Most if not all of your problem is the skipping of grits. The sandpaper, not the breakfast stuff. If you went from 120 and then straight to 220, more than likely you never removed the 120 grit cuts unless you stayed with the 220 grit a v-e-r-y long time with a lot of sandpaper changes. To get quality results, each succeeding grit should remove all of the scratch marks from the previous grit before you can progress to the next grit. 
Example: take a rough cut large tooth blade from a hand saw or bow saw and put moderate pressure on it and drag it across a surface of wood. It will leave relatively deep cuts. Now take a fine tooth hacksaw blade and drag it across the deeply scratched surface you just made. How many passes do you think it will take with the hacksaw blade to level it out?
That is what skipping grits is like. It could be done but will take a very long time. With most 220 grit sandpaper, you also will be using a lot of it. This process it neither time nor cost effective. 
If you dont skip grits, you can go through the process relatively quickly and economically.
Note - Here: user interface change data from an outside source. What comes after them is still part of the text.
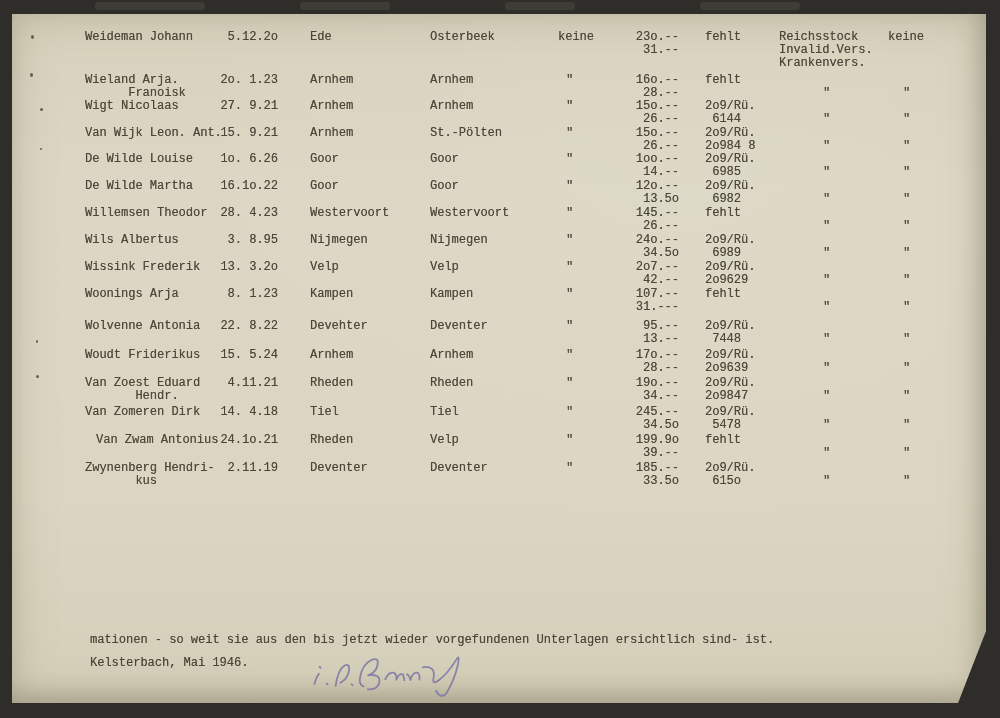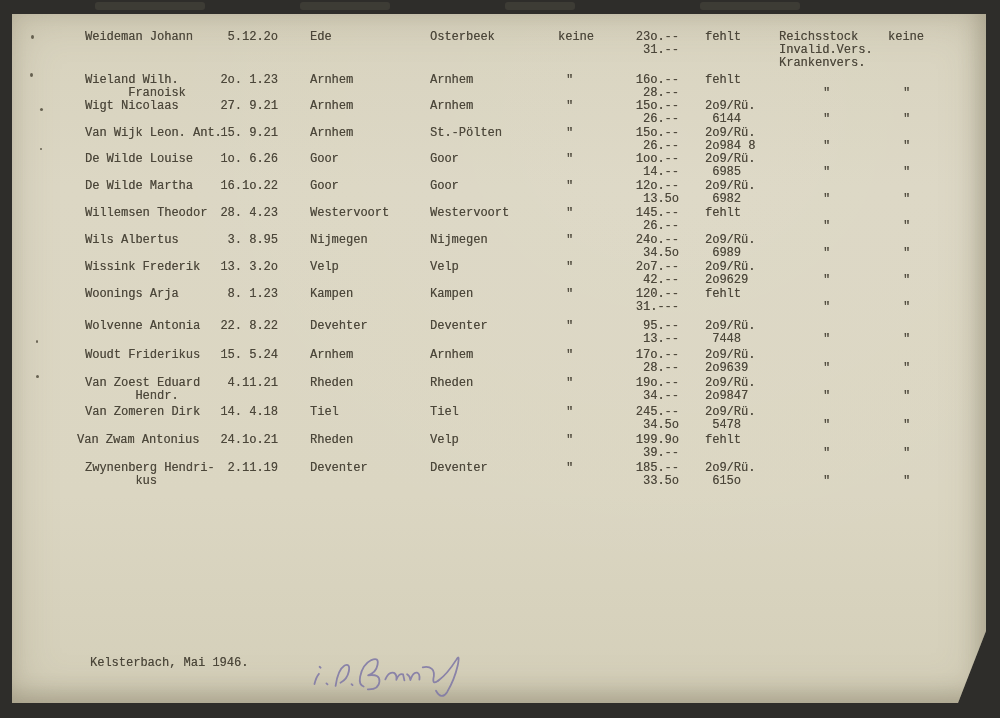--- a/index.html
+++ b/index.html
@@ -56,7 +56,7 @@
           <span class="cell" style="left: 876px; top: 17px; color: rgb(75, 70, 57);">keine</span>
         </div>
         <div>
-          <span class="cell" style="left: 73px; top: 60px; color: rgb(75, 70, 57);">Wieland Wilh.</span>
+          <span class="cell" style="left: 73px; top: 60px; color: rgb(75, 70, 57);">Wieland Arja.</span>
           <span class="cell" style="left: 73px; top: 73px; color: rgb(75, 70, 57);">      Franoisk</span>
           <span class="cell r" style="right: 708px; top: 60px; color: rgb(75, 70, 57);">2o. 1.23</span>
           <span class="cell" style="left: 298px; top: 60px; color: rgb(75, 70, 57);">Arnhem</span>

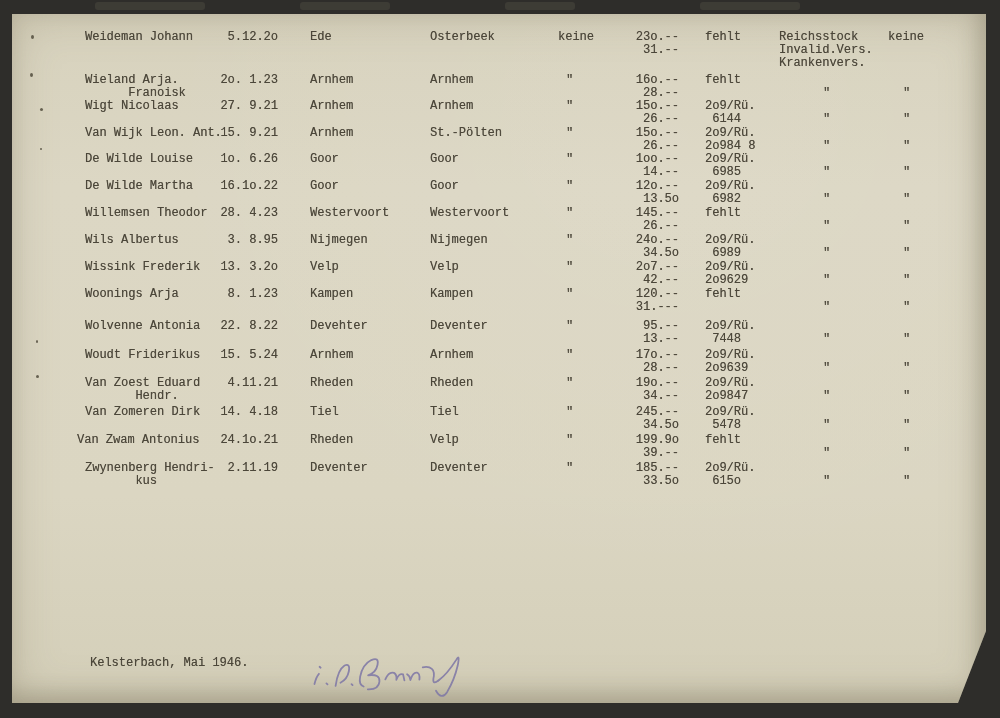--- a/index.html
+++ b/index.html
@@ -164,7 +164,7 @@
           <span class="cell" style="left: 298px; top: 274px; color: rgb(75, 70, 57);">Kampen</span>
           <span class="cell" style="left: 418px; top: 274px; color: rgb(75, 70, 57);">Kampen</span>
           <span class="cell" style="left: 554px; top: 274px; color: rgb(75, 70, 57);">"</span>
-          <span class="cell r" style="right: 307px; top: 274px; color: rgb(75, 70, 57);">120.--</span>
+          <span class="cell r" style="right: 307px; top: 274px; color: rgb(75, 70, 57);">107.--</span>
           <span class="cell r" style="right: 307px; top: 287px; color: rgb(75, 70, 57);">31.---</span>
           <span class="cell" style="left: 693px; top: 274px; color: rgb(75, 70, 57);">fehlt</span>
           <span class="cell" style="left: 811px; top: 287px; color: rgb(75, 70, 57);">"</span>

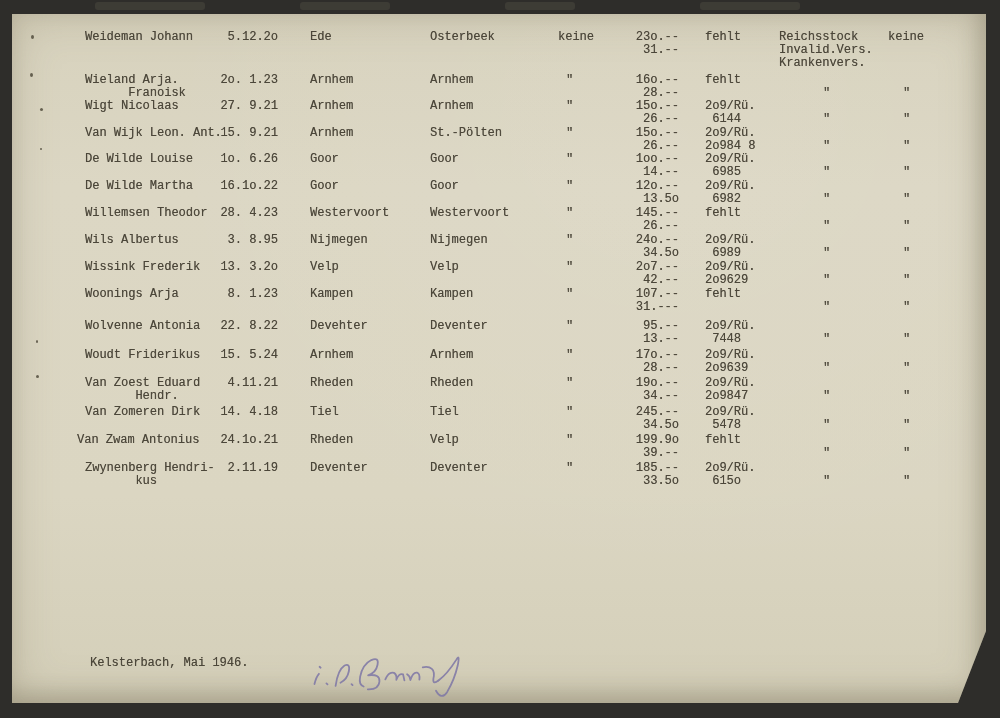--- a/index.html
+++ b/index.html
@@ -224,7 +224,7 @@
           <span class="cell" style="left: 891px; top: 405px; color: rgb(75, 70, 57);">"</span>
         </div>
         <div>
-          <span class="cell" style="left: 65px; top: 420px; color: rgb(75, 70, 57);">Van Zwam Antonius</span>
+          <span class="cell" style="left: 84px; top: 420px; color: rgb(75, 70, 57);">Van Zwam Antonius</span>
           <span class="cell r" style="right: 708px; top: 420px; color: rgb(75, 70, 57);">24.1o.21</span>
           <span class="cell" style="left: 298px; top: 420px; color: rgb(75, 70, 57);">Rheden</span>
           <span class="cell" style="left: 418px; top: 420px; color: rgb(75, 70, 57);">Velp</span>

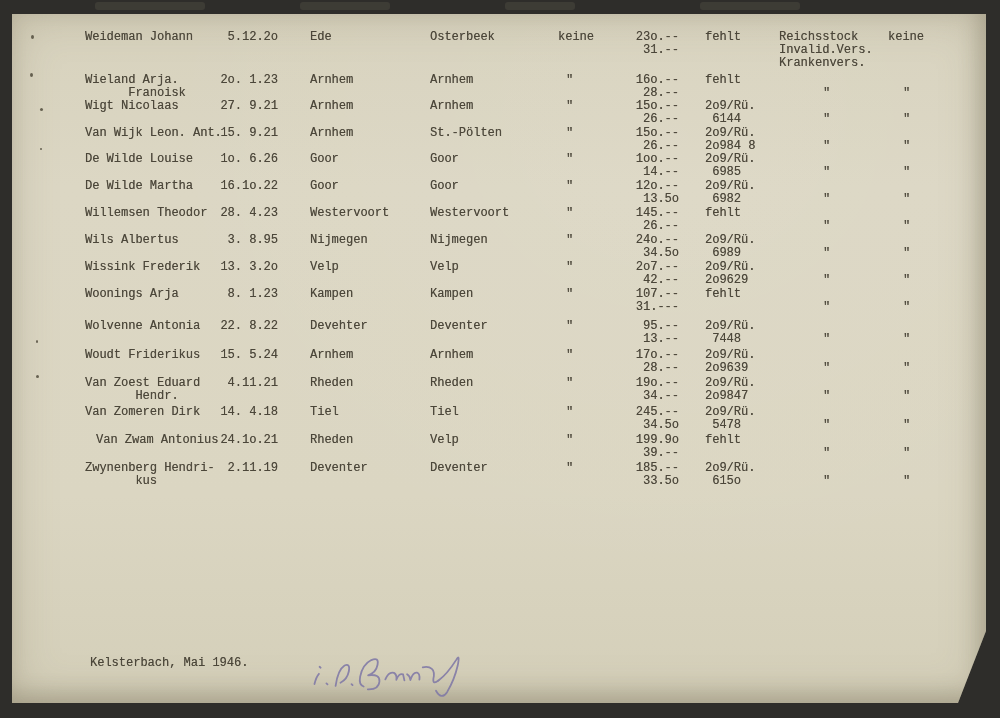--- a/index.html
+++ b/index.html
@@ -258,6 +258,7 @@
     <div class="speck" style="left:24px;top:326px;width:2px;height:3px;"></div>
     <div class="speck" style="left:24px;top:361px;width:3px;height:3px;"></div>
 
+    <div class="footer-line" style="left: 78px; top: 620px; color: rgb(75, 70, 57);">mationen - so weit sie aus den bis jetzt wieder vorgefundenen Unterlagen ersichtlich sind- ist.</div>
     <div class="footer-line" style="left: 78px; top: 643px; color: rgb(75, 70, 57);">Kelsterbach, Mai 1946.</div>
 
     <svg class="signature" width="170" height="62" viewBox="0 0 170 62" aria-label="">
Most woodworkers I know will skip just 1 grit at each point. It is better than skipping 2 or 3 grits but still not as cost and time effective as not skipping.


----------



## mlpar (Oct 16, 2021)

Making sure your shop is clear of dust before you add seal is just as important as going down a grit..


----------



## DrRobert (Apr 27, 2015)

Has anyone seen the Katz Moses review on sandpaper?


----------



## Tool Agnostic (Aug 13, 2017)

I just watched the video that @DrRobert recommended above. I recommend it too. It is worth your time to watch if you use a random orbital sander.


----------



## Tony B (Jul 30, 2008)

I watched it and I think from now on I will just buy the 3M Mesh.


----------



## Rebelwork (Jan 15, 2012)

Tony B said:


> I watched it and I think from now on I will just buy the 3M Mesh.


If I remember right they brought those the furniture company. They worked great, I can't remember if they loaded quickly. 

What was concerning...
On an ROS it's sharp. If it hits your other hand, etc it will cut you. The other thing it will slice clothing.


----------



## Tony B (Jul 30, 2008)

Thanks for the caution/warning.


----------